That Monday morning feeling

Tuesday 5th March

So soon it comes round again, that Monday morning feeling.  Sometimes I really don’t know how I am going to face another week of this.  And yet what else is there?  I am at that point where the idea of retirement is more than just an idea, but a reality I must confront at some point soon.  I could just flunk it and stay working for another three years, or even longer if I wanted to, and wait for events to decide for me.  But more and more I feel that I should take charge and sort things out myself.

I have all these dreams of writing and painting but more often than not I waste my Friday writing day anyway, squandering the rare moment of freedom, continually putting off the moment I should start, making excuses, rather than buckle down and just start writing.

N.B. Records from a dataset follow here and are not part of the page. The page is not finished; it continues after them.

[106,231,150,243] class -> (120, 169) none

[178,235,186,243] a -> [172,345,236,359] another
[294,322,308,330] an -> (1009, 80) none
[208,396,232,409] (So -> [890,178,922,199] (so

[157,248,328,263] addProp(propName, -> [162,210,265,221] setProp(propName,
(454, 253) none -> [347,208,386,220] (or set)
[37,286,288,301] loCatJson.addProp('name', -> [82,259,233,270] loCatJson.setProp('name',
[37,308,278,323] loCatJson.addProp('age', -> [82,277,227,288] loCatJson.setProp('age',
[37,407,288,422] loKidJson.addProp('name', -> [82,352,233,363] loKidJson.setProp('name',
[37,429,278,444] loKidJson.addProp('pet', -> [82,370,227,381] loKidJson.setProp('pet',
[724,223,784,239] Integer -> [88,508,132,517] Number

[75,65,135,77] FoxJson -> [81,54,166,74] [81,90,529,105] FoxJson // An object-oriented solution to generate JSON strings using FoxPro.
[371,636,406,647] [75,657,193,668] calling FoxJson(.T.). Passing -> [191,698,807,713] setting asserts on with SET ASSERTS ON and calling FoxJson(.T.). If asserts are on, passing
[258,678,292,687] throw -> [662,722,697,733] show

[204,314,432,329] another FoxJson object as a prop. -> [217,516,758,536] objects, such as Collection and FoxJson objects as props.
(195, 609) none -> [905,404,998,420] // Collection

And every so often I lose confidence in the whole process, realizing with a sickening clarity that I am not a good writer at all, and wondering why I have wasted so much time on my story anyway.

And would I have that Friday desultoriness every day if I were retired, with no work to get up for, no daily routine decided for me, would I just vegetate.  Would I waste even this, my precious retirement?  So, in an awful way this depressing Monday morning feeling is reassuring, comforting in its familiar routine, even if it means four days of fairly mindless slog again.  And all the while time is marching on, and soon I will be like my parents, worrying about the parking charges at the car park, eking out an existence punctuated by occasional days of family and friends, watching far too much telly, and understanding less and less of the world as it drifts by.

So for now writing this blog on another cold Monday morning and not really looking forward to the working week ahead, at least I know what I have ahead of me.  It is that void of unknowingness which terrifies me.